Discussion in 'Editor & General Support' started by djweaver, Oct 10, 2020.

  1. djweaver

    djweaver

    Joined:
    Jul 4, 2020
    Posts:
    105
    TLDR version:
    I'd like to have a camera for a persistent scene that renders a fade transition over any given scene that is loaded additively, while still being able to display and interact with the UI canvases of each child scene.

    Long version:
    Right now I have a scene called "Main" that has a couple of monobehaviours that handle loading new scenes, playing a transition animation, and handling audio. This scene is persistent, and contains nothing else. The idea is that it is the entry point of the program and it loads and transitions to scenes as necessary additively (to itself) with each child scene replacing the last (unloading the current scene, and loading the next scene).

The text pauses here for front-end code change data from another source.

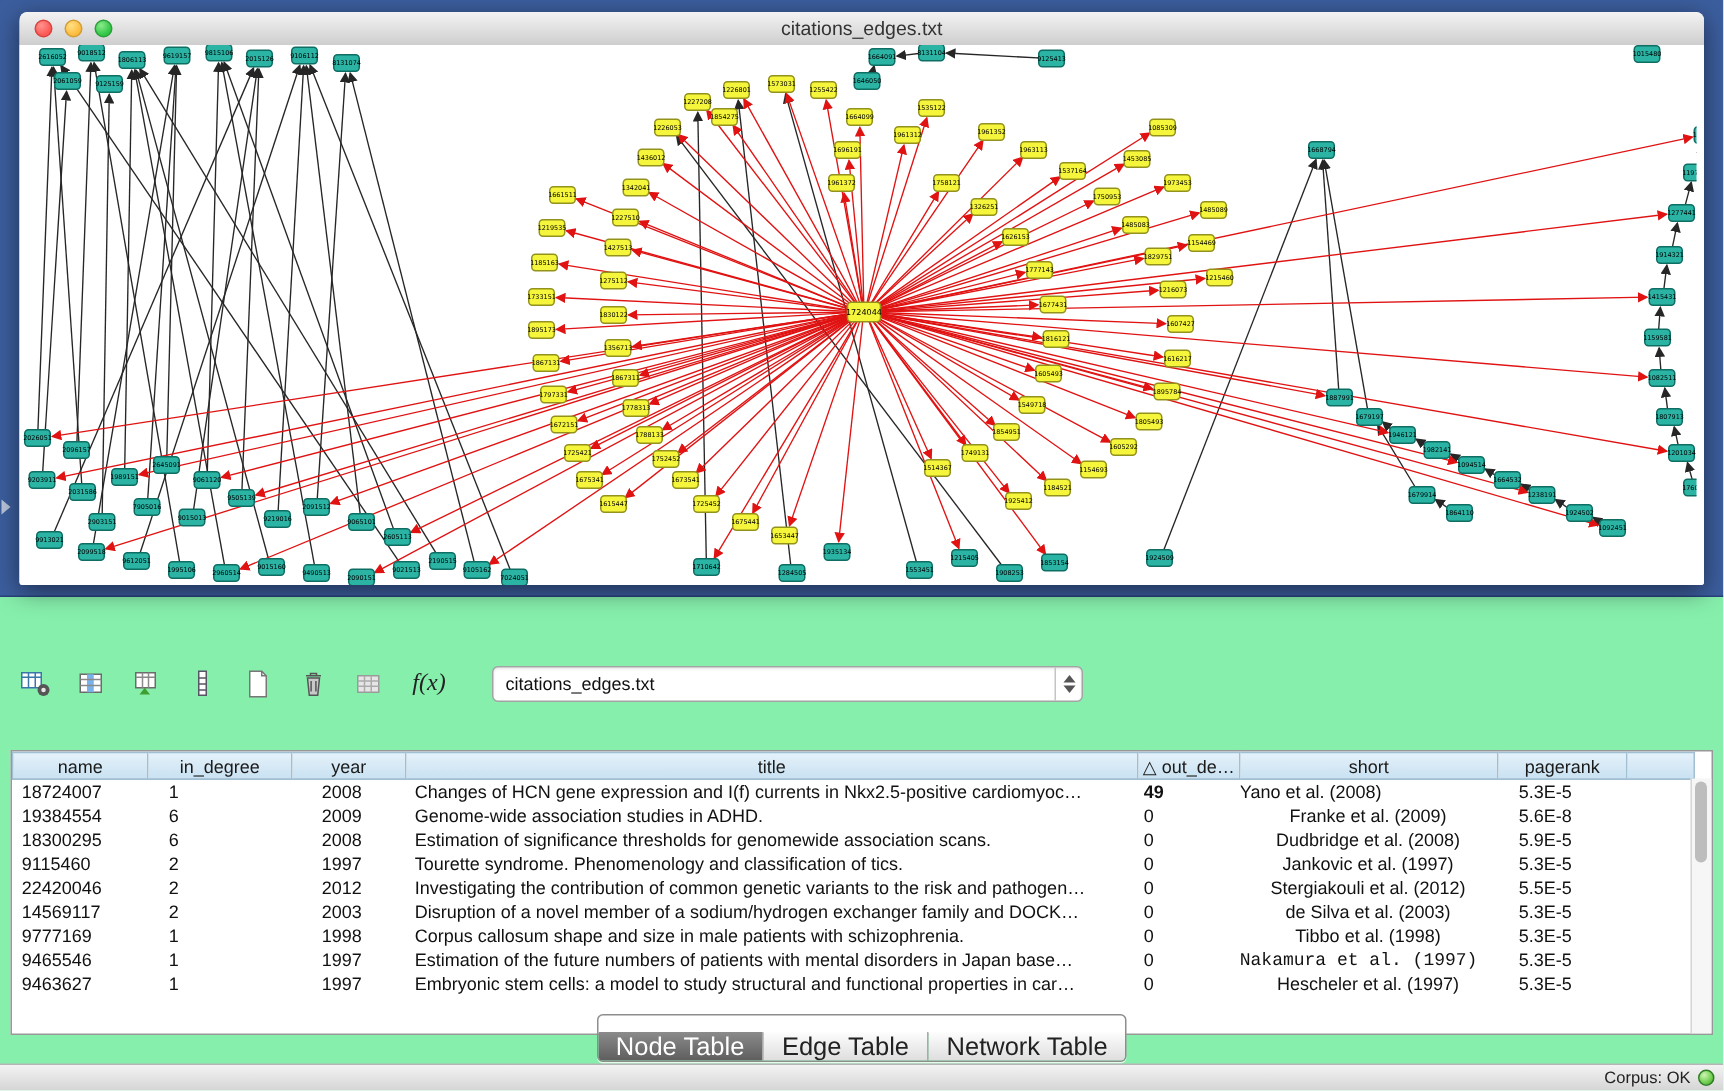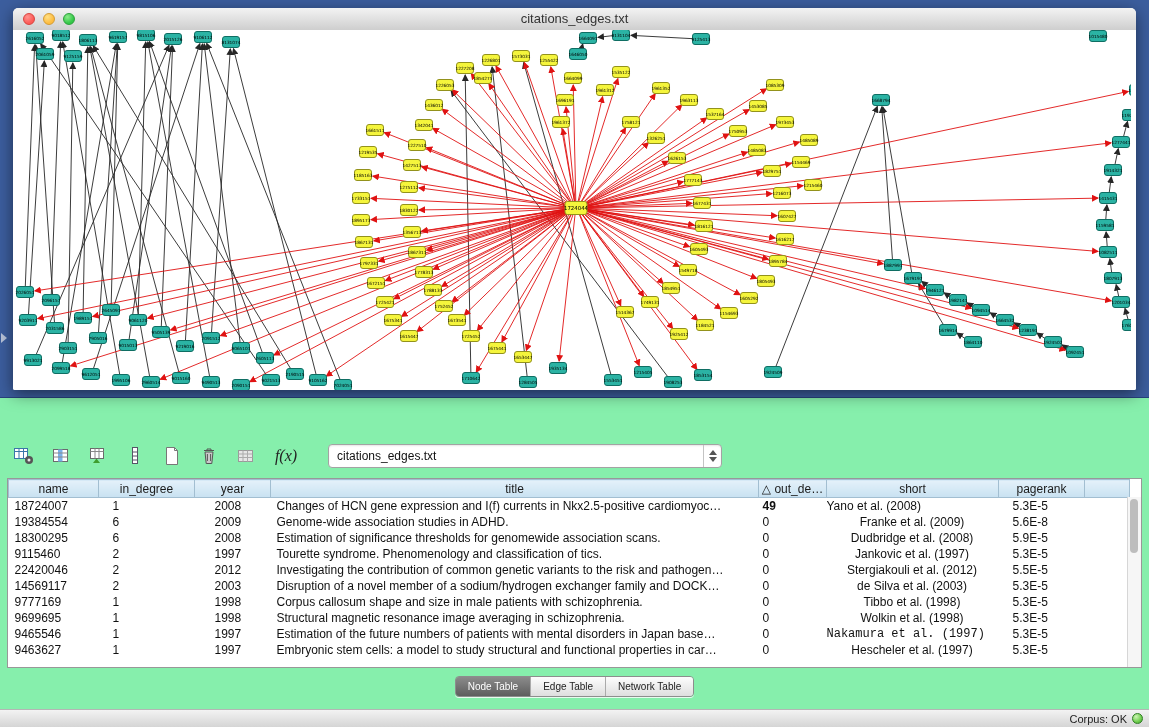--- a/index.html
+++ b/index.html
@@ -38,35 +38,35 @@
   .tool{width:28px;height:28px;display:flex;align-items:center;justify-content:center;}
   .fx{font-family:"Liberation Serif",serif;font-style:italic;font-size:16px;color:#222;padding:0 3px;}
   .dropdown{margin-left:16px;width:392px;height:22px;background:#fff;border:1px solid #a3a3a3;border-radius:4px;
            position:relative;display:flex;align-items:center;box-shadow:inset 0 1px 2px rgba(0,0,0,.10);}
   .dd-value{font-size:12px;padding-left:8px;color:#111;}
   .dd-stepper{position:absolute;right:0;top:0;width:17px;height:100%;border-left:1px solid #c4c4c4;
            display:flex;flex-direction:column;align-items:center;justify-content:center;gap:2px;}
   .dd-stepper .up{width:0;height:0;border-left:4px solid transparent;border-right:4px solid transparent;border-bottom:5px solid #555;}
   .dd-stepper .down{width:0;height:0;border-left:4px solid transparent;border-right:4px solid transparent;border-top:5px solid #555;}
 
-  .table-box{position:absolute;top:478px;left:7px;right:7px;height:188px;background:#fff;
+  .table-box{position:absolute;top:500px;left:7px;right:7px;height:188px;background:#fff;
            border:1px solid #989898;overflow:hidden;}
   table{border-collapse:collapse;table-layout:fixed;width:1121px;}
   th{height:17px;background:linear-gradient(#e4f1fa,#c8e1f1);border:1px solid #a2bed1;font-size:12px;
      font-weight:normal;color:#1a1a1a;padding:0 2px;overflow:hidden;white-space:nowrap;}
   td{height:16px;font-size:12px;color:#111;white-space:nowrap;overflow:hidden;text-overflow:ellipsis;
      padding-top:0;padding-bottom:0;}
   .vscroll{position:absolute;top:18px;right:0;bottom:0;width:13px;background:#f6f6f6;border-left:1px solid #d6d6d6;}
   .vthumb{position:absolute;top:2px;left:2px;width:8px;height:54px;border-radius:4px;background:#bdbdbd;}
 
   .tabs-row{position:absolute;top:676px;left:0;width:100%;display:flex;justify-content:center;}
   .tabs{display:inline-flex;border:1px solid #8d8d8d;border-radius:4px;overflow:hidden;
         box-shadow:0 1px 0 rgba(255,255,255,.8);}
-  .tab{height:19px;line-height:19px;padding:0 12px;font-size:10px;background:linear-gradient(#fdfdfd,#dedede);
-       color:#222;border-left:1px solid #aaa;}
+  .tab{height:19px;line-height:19px;padding:0 12px;font-size:17px;background:linear-gradient(#fdfdfd,#dedede);
+       color:#222;border-left:1px solid #aaa;margin-top:11px;}
   .tab:first-child{border-left:none;}
   .tab.active{background:linear-gradient(#8b8b8b,#5e5e5e);color:#fff;}
 
   .statusbar{position:absolute;bottom:0;left:0;width:100%;height:18px;box-sizing:border-box;
        background:linear-gradient(#f3f3f3,#d5d5d5);border-top:1px solid #b5b5b5;
        display:flex;justify-content:flex-end;align-items:center;gap:5px;padding-right:6px;}
   .mem-label{font-size:11px;color:#222;}
   .mem-dot{width:11px;height:11px;border-radius:50%;box-sizing:border-box;border:1px solid #2e7d23;
        background:radial-gradient(circle at 35% 30%,#cdf4b4,#6fce4e 60%,#3f9e2f);}
 </style>
@@ -966,30 +966,20 @@
             <td style="text-align: left; padding-left: 6px;">9777169</td>
             <td style="text-align: left; padding-left: 14px;">1</td>
             <td style="text-align: left; padding-left: 20px;">1998</td>
             <td style="text-align: left; padding-left: 6px;">Corpus callosum shape and size in male patients with schizophrenia.</td>
             <td style="text-align: left; padding-left: 4px;">0</td>
             <td style="text-align: center; padding-left: 0px;">Tibbo et al. (1998)</td>
             <td style="text-align: left; padding-left: 14px;">5.3E-5</td>
             <td style="text-align: left; padding-left: 0px;"></td>
           </tr>
           <tr>
-            <td style="text-align: left; padding-left: 6px;">9699695</td>
-            <td style="text-align: left; padding-left: 14px;">1</td>
-            <td style="text-align: left; padding-left: 20px;">1998</td>
-            <td style="text-align: left; padding-left: 6px;">Structural magnetic resonance image averaging in schizophrenia.</td>
-            <td style="text-align: left; padding-left: 4px;">0</td>
-            <td style="text-align: center; padding-left: 0px;">Wolkin et al. (1998)</td>
-            <td style="text-align: left; padding-left: 14px;">5.3E-5</td>
-            <td style="text-align: left; padding-left: 0px;"></td>
-          </tr>
-          <tr>
             <td style="text-align: left; padding-left: 6px;">9465546</td>
             <td style="text-align: left; padding-left: 14px;">1</td>
             <td style="text-align: left; padding-left: 20px;">1997</td>
             <td style="text-align: left; padding-left: 6px;">Estimation of the future numbers of patients with mental disorders in Japan base…</td>
             <td style="text-align: left; padding-left: 4px;">0</td>
             <td style="text-align: left; padding-left: 0px; font-family: Liberation Mono, monospace;">Nakamura et al. (1997)</td>
             <td style="text-align: left; padding-left: 14px;">5.3E-5</td>
             <td style="text-align: left; padding-left: 0px;"></td>
           </tr>
           <tr>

    As is, there is no camera on the Main scene. The transition canvas with the fade screen is set to Overlay and when I call the method to load the next scene, the white color fades in, a loading bar displays, the current scene is unloaded, the next scene is loaded, and then the white color fades out, revealing the new scene.

    This works fine and dandy but with a catch... there is this split second where the loading bar is being displayed but there is no active camera, because the "from" scene gets unloaded, the "to" scene hasn't yet loaded, and the Main scene has no camera.

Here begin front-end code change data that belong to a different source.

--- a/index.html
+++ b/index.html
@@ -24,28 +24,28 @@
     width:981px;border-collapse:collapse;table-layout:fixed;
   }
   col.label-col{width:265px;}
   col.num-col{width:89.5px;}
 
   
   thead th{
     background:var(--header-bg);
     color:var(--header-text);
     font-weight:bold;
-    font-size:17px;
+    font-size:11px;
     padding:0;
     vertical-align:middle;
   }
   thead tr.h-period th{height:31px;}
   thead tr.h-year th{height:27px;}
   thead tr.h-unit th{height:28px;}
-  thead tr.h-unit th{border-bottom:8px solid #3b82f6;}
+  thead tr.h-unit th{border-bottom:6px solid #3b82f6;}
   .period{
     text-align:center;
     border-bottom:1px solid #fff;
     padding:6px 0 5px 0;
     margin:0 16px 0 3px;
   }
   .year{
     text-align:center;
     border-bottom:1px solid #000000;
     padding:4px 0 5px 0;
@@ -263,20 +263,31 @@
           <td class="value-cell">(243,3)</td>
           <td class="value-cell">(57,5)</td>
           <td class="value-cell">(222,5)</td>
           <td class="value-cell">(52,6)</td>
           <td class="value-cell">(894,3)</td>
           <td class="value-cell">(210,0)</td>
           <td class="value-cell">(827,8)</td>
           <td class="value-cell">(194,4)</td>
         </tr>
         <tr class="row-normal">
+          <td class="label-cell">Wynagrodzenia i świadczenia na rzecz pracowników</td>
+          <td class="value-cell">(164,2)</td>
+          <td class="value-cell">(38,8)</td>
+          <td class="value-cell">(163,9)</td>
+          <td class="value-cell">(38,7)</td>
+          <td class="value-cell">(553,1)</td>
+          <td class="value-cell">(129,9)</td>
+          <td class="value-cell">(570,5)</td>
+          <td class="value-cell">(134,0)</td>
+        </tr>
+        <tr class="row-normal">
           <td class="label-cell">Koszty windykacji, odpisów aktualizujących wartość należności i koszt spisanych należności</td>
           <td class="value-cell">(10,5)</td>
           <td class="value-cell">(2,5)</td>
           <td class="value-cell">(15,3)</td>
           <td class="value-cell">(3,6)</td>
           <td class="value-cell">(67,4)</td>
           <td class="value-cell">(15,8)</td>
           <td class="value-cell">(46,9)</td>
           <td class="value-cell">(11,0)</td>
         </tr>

    This can be seen in the first few seconds of my little demo vid when I hit the "Time Attack" menu button. If you pay close attention, you see the load bar flicker briefly and over it is the message from Unity Editor that I have no active camera. This happens for a split second only because I don't have many assets being loaded (currently) and load time is snappy.

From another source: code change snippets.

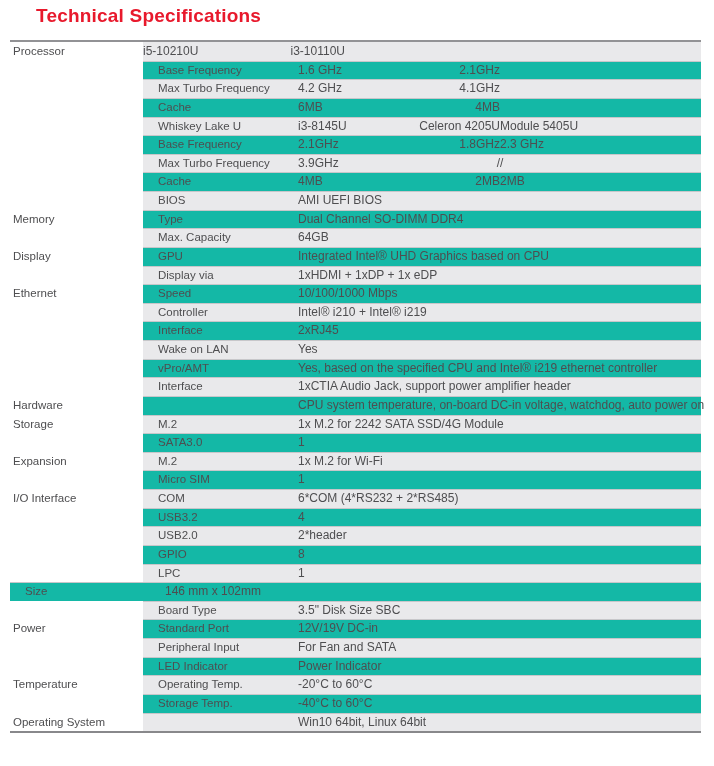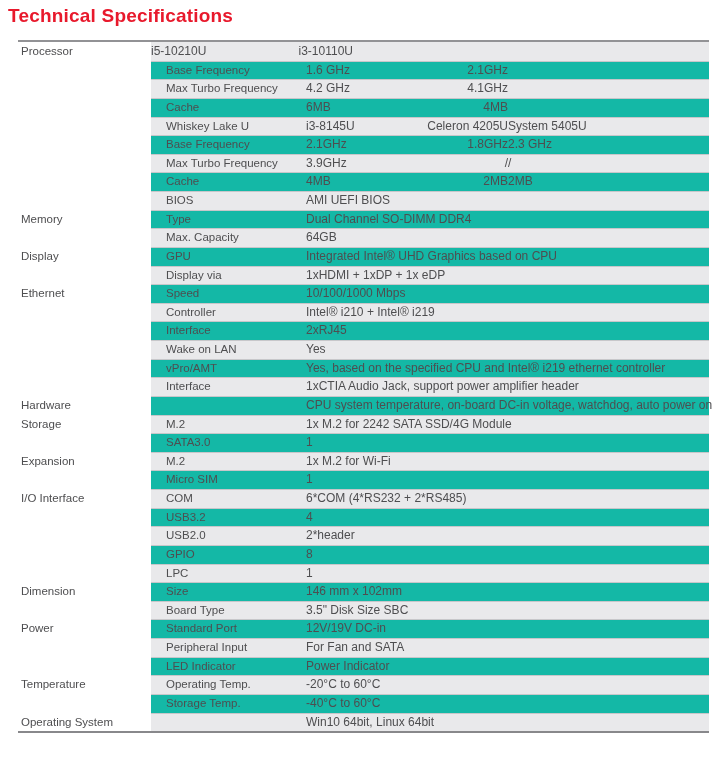--- a/index.html
+++ b/index.html
@@ -21,21 +21,21 @@
     margin: 0;
     font-size: 19px;
     font-weight: 700;
     letter-spacing: 0.2px;
     color: #e8192c;
     white-space: nowrap;
   }
   .spec-table {
     position: absolute;
     top: 40px;
-    left: 18px;
+    left: 10px;
     width: 691px;
     border-top: 2px solid #929295;
     border-bottom: 2px solid #88888b;
   }
   .row {
     display: flex;
     height: 18.63px;
   }
   .cat {
     flex: none;
@@ -81,21 +81,21 @@
     color: #4e4e50;
     line-height: 18.63px;
     white-space: nowrap;
   }
   .val:nth-child(1) { min-width: 100px; }
   .val:nth-child(2) { min-width: 102px; text-align: right; }
 </style>
 </head>
 <body>
 
-<h1 class="title" style="color: rgb(232, 25, 44);">Technical Specifications</h1>
+<h1 class="title" style="color: rgb(232, 25, 44); margin-left: 28px;">Technical Specifications</h1>
 
 <div class="spec-table" id="spec-table">
     <div class="row">
     <div class="cat">Processor</div>
     <div class="content">
       <div class="vals">
           <span class="val">i5-10210U</span>
           <span class="val">i3-10110U</span>
         </div>
     </div>
@@ -130,21 +130,21 @@
         </div>
     </div>
   </div>
     <div class="row">
     <div class="cat"></div>
     <div class="content">
       <div class="label">Whiskey Lake U</div>
       <div class="vals">
           <span class="val">i3-8145U</span>
           <span class="val">Celeron 4205U</span>
-          <span class="val">System 5405U</span>
+          <span class="val">Module 5405U</span>
         </div>
     </div>
   </div>
     <div class="row">
     <div class="cat"></div>
     <div class="content">
       <div class="label">Base Frequency</div>
       <div class="vals">
           <span class="val">2.1GHz</span>
           <span class="val">1.8GHz</span>
@@ -357,21 +357,20 @@
     <div class="row">
     <div class="cat"></div>
     <div class="content">
       <div class="label">LPC</div>
       <div class="vals">
           <span class="val">1</span>
         </div>
     </div>
   </div>
     <div class="row">
-    <div class="cat">Dimension</div>
     <div class="content">
       <div class="label">Size</div>
       <div class="vals">
           <span class="val">146 mm x 102mm</span>
         </div>
     </div>
   </div>
     <div class="row">
     <div class="cat"></div>
     <div class="content">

    If I put a camera on the Main scene and use the transition canvas on that camera, cameras from other scenes won't render the UI from their respective scene as their UI canvases have no reference to the camera in the Main scene. I can disable the camera from the Main scene and use it only during the transition phase, and that will get me the nice fade to white transition, but the UI elements from scenes being loaded won't display because their canvases are linked to their respective cameras. Then, when the transition is finished and the Main camera is disabled, they will pop in instantly rather than fading in with the transition. Without some kind of magical dynamic reference to the camera in the Main scene from within each child scene (if that is even possible) this won't work.

    I'm just really confused as to what I need to do to get the functionality I desire, and frankly, don't even now how to ask or what to ask for... whether this be a referencing cameras issue or a poor design choice overall. I feel like I'm so close to what I want and I hate to deviate away from my current model, but that one tiny issue of not having a camera for that split second is unacceptable.
     
  2. kryzodoze

    kryzodoze

    Joined:
    Nov 6, 2013
    Posts:
    21
    If you do exactly what you were doing ("I can disable the camera from the Main scene and use it only during the transition phase, and that will get me the nice fade to white transition, but the UI elements from scenes being loaded won't display because their canvases are linked to their respective cameras"), but change the Clear Flags on that "main scene camera" to 'Don't Clear', and set it's Culling Mask to only the layer that your UI lives on (in this case maybe put the loading transition UI on it's own layer so it's guaranteed to only render that). Also bump up the Depth on the camera to something higher than your other cameras. This should put it in front, only rendering the loading graphic, and everything else will be drawn normally. You might want to remove the loading graphic's layer from the culling mask of the other cameras also.

    Alternatively, you could just GameObject.Find(<main camera's name>) in the scenes that you load to get a handle to the main scene's camera, but that is slow. Also a bit hacky imo (if you change the camera name you have to reflect that everywhere).